VALENCIA, SPAIN - Clinical trials are the lifeline of modern medicine, bridging the gap between lab-borne scientific discoveries and the availability of life-saving treatments for patients. 

Unfortunately, the success rate of clinical trials - particularly in the field of oncology - is not as robust as one might hope. A 2019 study of 7,455 interventional phase trials in oncology conducted from 2000 to 2015 suggests only 3.4 percent of cancer drugs that enter Phase I clinical trials ultimately receive approval from the United States Food and Drug Administration (FDA). Many of these failures are attributable to obstacles such as poor trial design and inefficient patient selection, which often result from a lack of biomarker-driven insights. As a result, drug development can be laborious and expensive, with the estimated cost of bringing a new drug to market around USD2.6 billion. As the world grapples with these challenges, calls for more efficient and targeted methods of drug development become more urgent. The answer for achieving this may lie in the utilization of novel actionable biomarkers and the power of artificial intelligence (AI) to plan and execute clinical trials. 
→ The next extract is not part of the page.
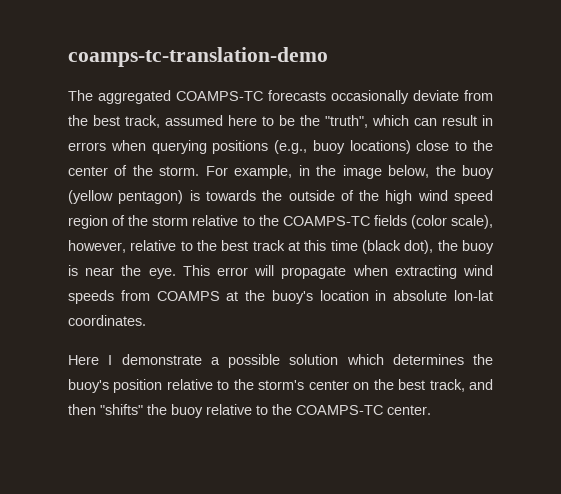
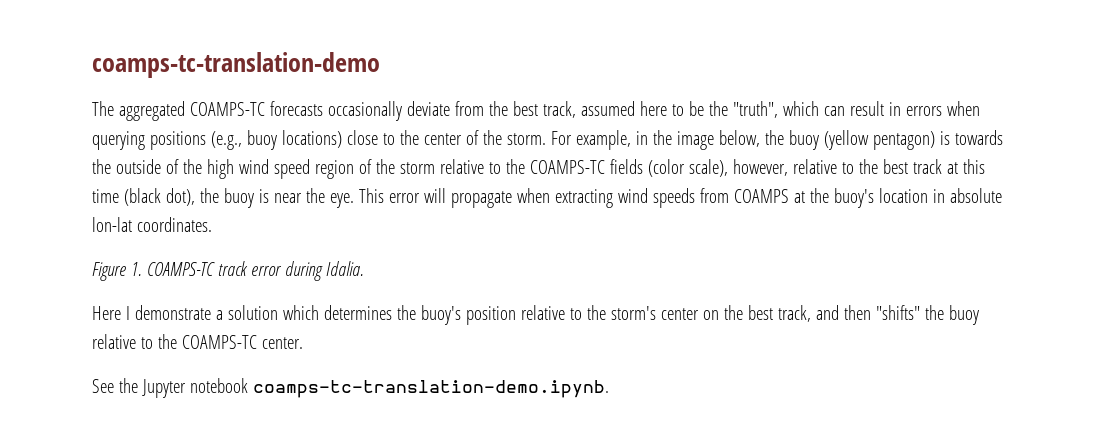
+ Figure 1. COAMPS-TC track error during Idalia.
- Here I demonstrate a possible solution which determines the buoy's position relative to the storm's center on the best track, and then "shifts" the buoy relative to the COAMPS-TC center.
+ Here I demonstrate a solution which determines the buoy's position relative to the storm's center on the best track, and then "shifts" the buoy relative to the COAMPS-TC center.
+ See the Jupyter notebook coamps-tc-translation-demo.ipynb.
IQVIA's AI-based platform shows how this works using its real-world data to enable more precise targeting of patients and healthcare professionals. Compared to prior traditional methods, this has doubled the number of identified eligible patients, found 30 percent more with uncontrolled symptoms, predicted 81 percent of those likely to quit treatment early, pinpointed events linked to early discontinuation, and boosted treatment transition success rates fivefold.